Era um botão de rosa azulado com pontinhos alaranjados,
Seguro no batente da varanda,
Onde se via embaixo a cidade acinzentada
E em cima o céu azul com nuvens esbranquiçadas.
E o vento soprava, soprava e não o levava.
Será que foi um botão de rosa de despedida?
Foi ali esquecido ou ao acaso colocado?
Seria uma promessa de amor quebrada?
Ou um cenário para uma pintura ou poesia?
Chamava a atenção sua cor, beleza, resistência.
Ele foi amavelmente me seduzindo,
Ocupando toda a folha branca do meu caderno,
Tomando forma, tomando corpo,
Ficou ali bem colorido e me alegrou,
Aquele botão de rosa branca quase azul,
Poetizado e desenhado,
Para sempre não mais abandonado.
Ana Amelia Guimarães meliaguima@gmail.com

Ó, que crônica delicada! Sua persepção daria um ótimo Haikai. Receba meus cumprimentos, Ana Amélia.
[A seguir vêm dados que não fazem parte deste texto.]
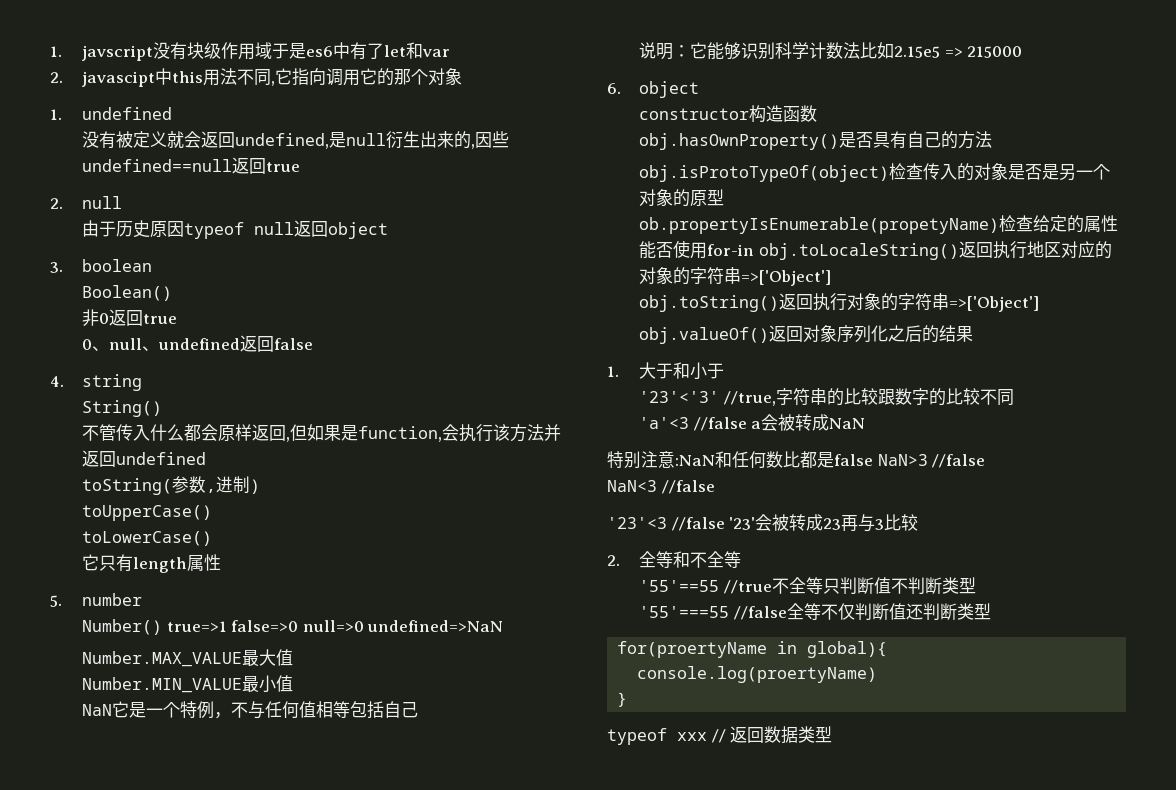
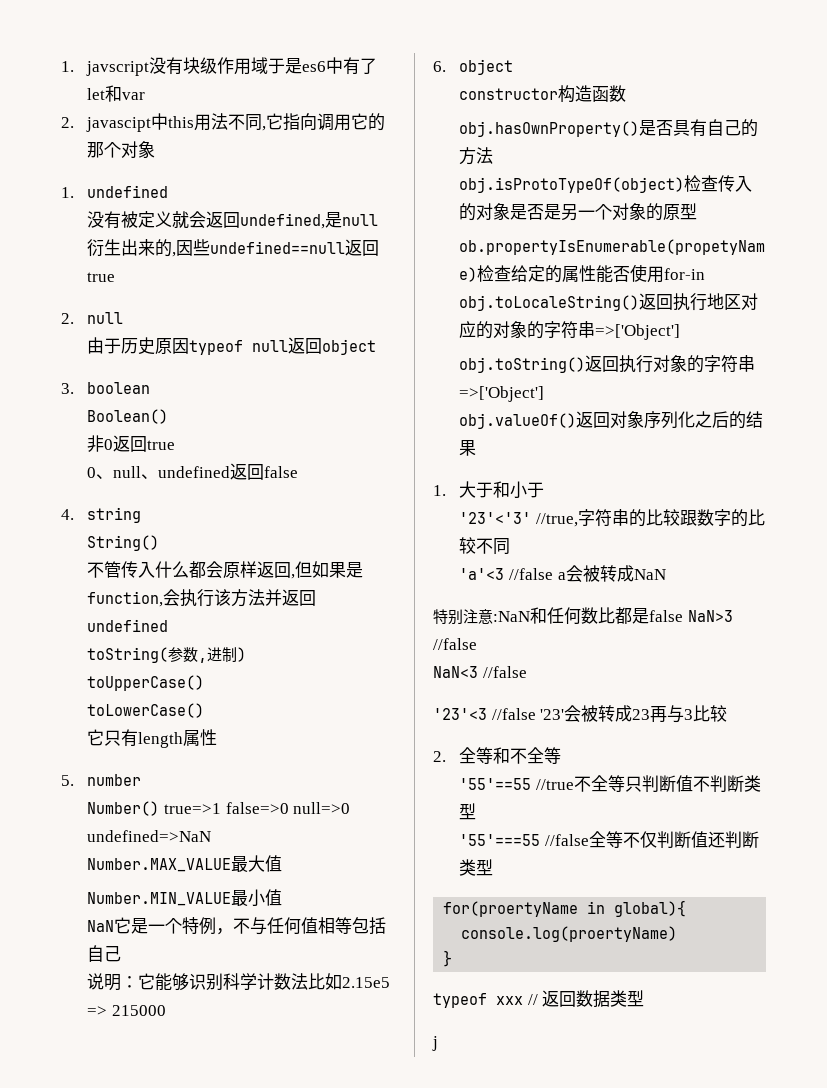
(833, 734) none -> [432,1036,438,1051] // j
Obrigada Aldrin, muito me envaidece sua observação. Abraços.
Ana Amélia,seu poema é um lindo manifesto sobre como a arte resgata e dá novo significado à vida. Parabéns por essa sensibilidade!
Prezada amiga, estamos juntas no amor a arte, que venham mais se juntar a nós para podermos contribuir para um mundo mais bonito. Gratidão.